§ **EXERCISE GOAL**
Repeat, exactly and in full, the lines of the listing below, but without any pictures.

§ **EXTRACTED MATERIAL**
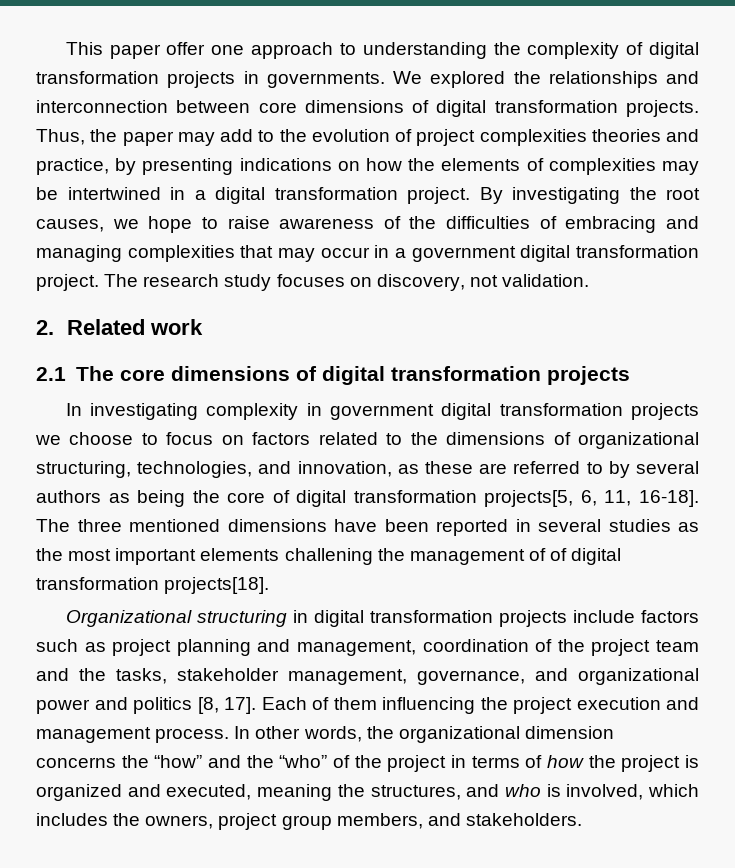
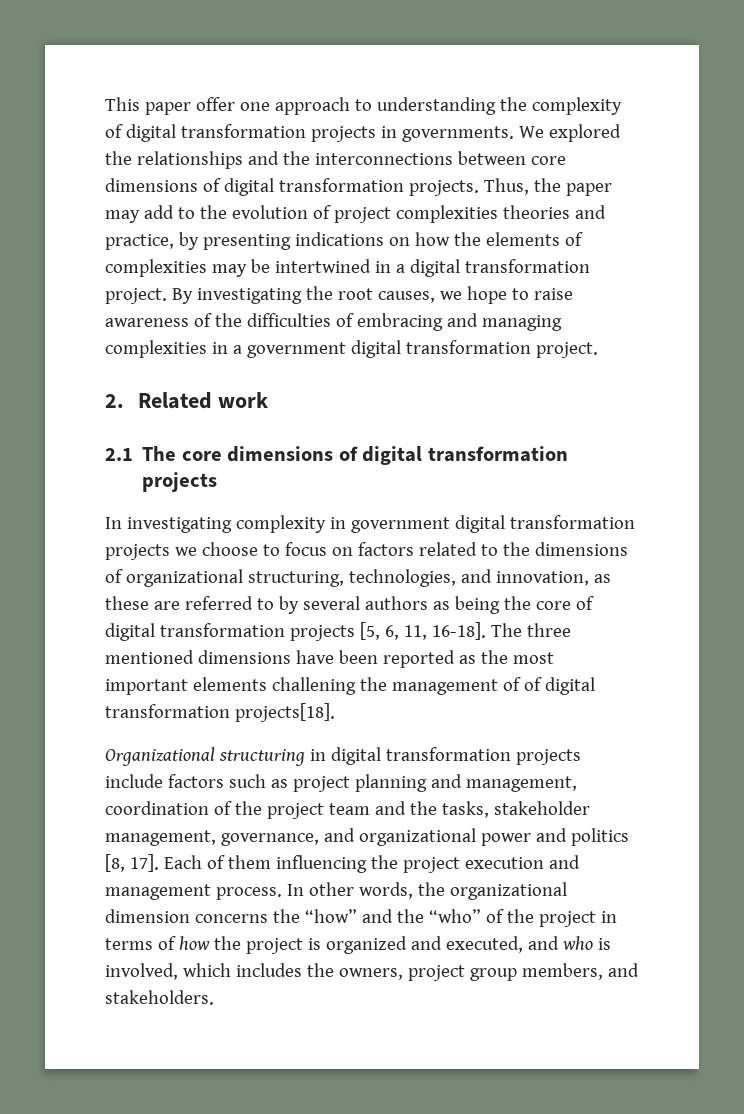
- We explored the relationships and interconnection between core dimensions of digital transformation projects.
+ We explored the relationships and the interconnections between core dimensions of digital transformation projects.
- By investigating the root causes, we hope to raise awareness of the difficulties of embracing and managing complexities that may occur in a government digital transformation project. The research study focuses on discovery, not validation.
+ By investigating the root causes, we hope to raise awareness of the difficulties of embracing and managing complexities in a government digital transformation project.
- In investigating complexity in government digital transformation projects we choose to focus on factors related to the dimensions of organizational structuring, technologies, and innovation, as these are referred to by several authors as being the core of digital transformation projects[5, 6, 11, 16-18].
+ In investigating complexity in government digital transformation projects we choose to focus on factors related to the dimensions of organizational structuring, technologies, and innovation, as these are referred to by several authors as being the core of digital transformation projects [5, 6, 11, 16-18].
- The three mentioned dimensions have been reported in several studies as the most important elements challening the management of of digital transformation projects[18].
+ The three mentioned dimensions have been reported as the most important elements challening the management of of digital transformation projects[18].
- In other words, the organizational dimension concerns the “how” and the “who” of the project in terms of how the project is organized and executed, meaning the structures, and who is involved, which includes the owners, project group members, and stakeholders.
+ In other words, the organizational dimension concerns the “how” and the “who” of the project in terms of how the project is organized and executed, and who is involved, which includes the owners, project group members, and stakeholders.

§ **YOUR SOLUTION**
- We explored the relationships and interconnection between core dimensions of digital transformation projects.
+ We explored the relationships and the interconnections between core dimensions of digital transformation projects.
- By investigating the root causes, we hope to raise awareness of the difficulties of embracing and managing complexities that may occur in a government digital transformation project. The research study focuses on discovery, not validation.
+ By investigating the root causes, we hope to raise awareness of the difficulties of embracing and managing complexities in a government digital transformation project.
- In investigating complexity in government digital transformation projects we choose to focus on factors related to the dimensions of organizational structuring, technologies, and innovation, as these are referred to by several authors as being the core of digital transformation projects[5, 6, 11, 16-18].
+ In investigating complexity in government digital transformation projects we choose to focus on factors related to the dimensions of organizational structuring, technologies, and innovation, as these are referred to by several authors as being the core of digital transformation projects [5, 6, 11, 16-18].
- The three mentioned dimensions have been reported in several studies as the most important elements challening the management of of digital transformation projects[18].
+ The three mentioned dimensions have been reported as the most important elements challening the management of of digital transformation projects[18].
- In other words, the organizational dimension concerns the “how” and the “who” of the project in terms of how the project is organized and executed, meaning the structures, and who is involved, which includes the owners, project group members, and stakeholders.
+ In other words, the organizational dimension concerns the “how” and the “who” of the project in terms of how the project is organized and executed, and who is involved, which includes the owners, project group members, and stakeholders.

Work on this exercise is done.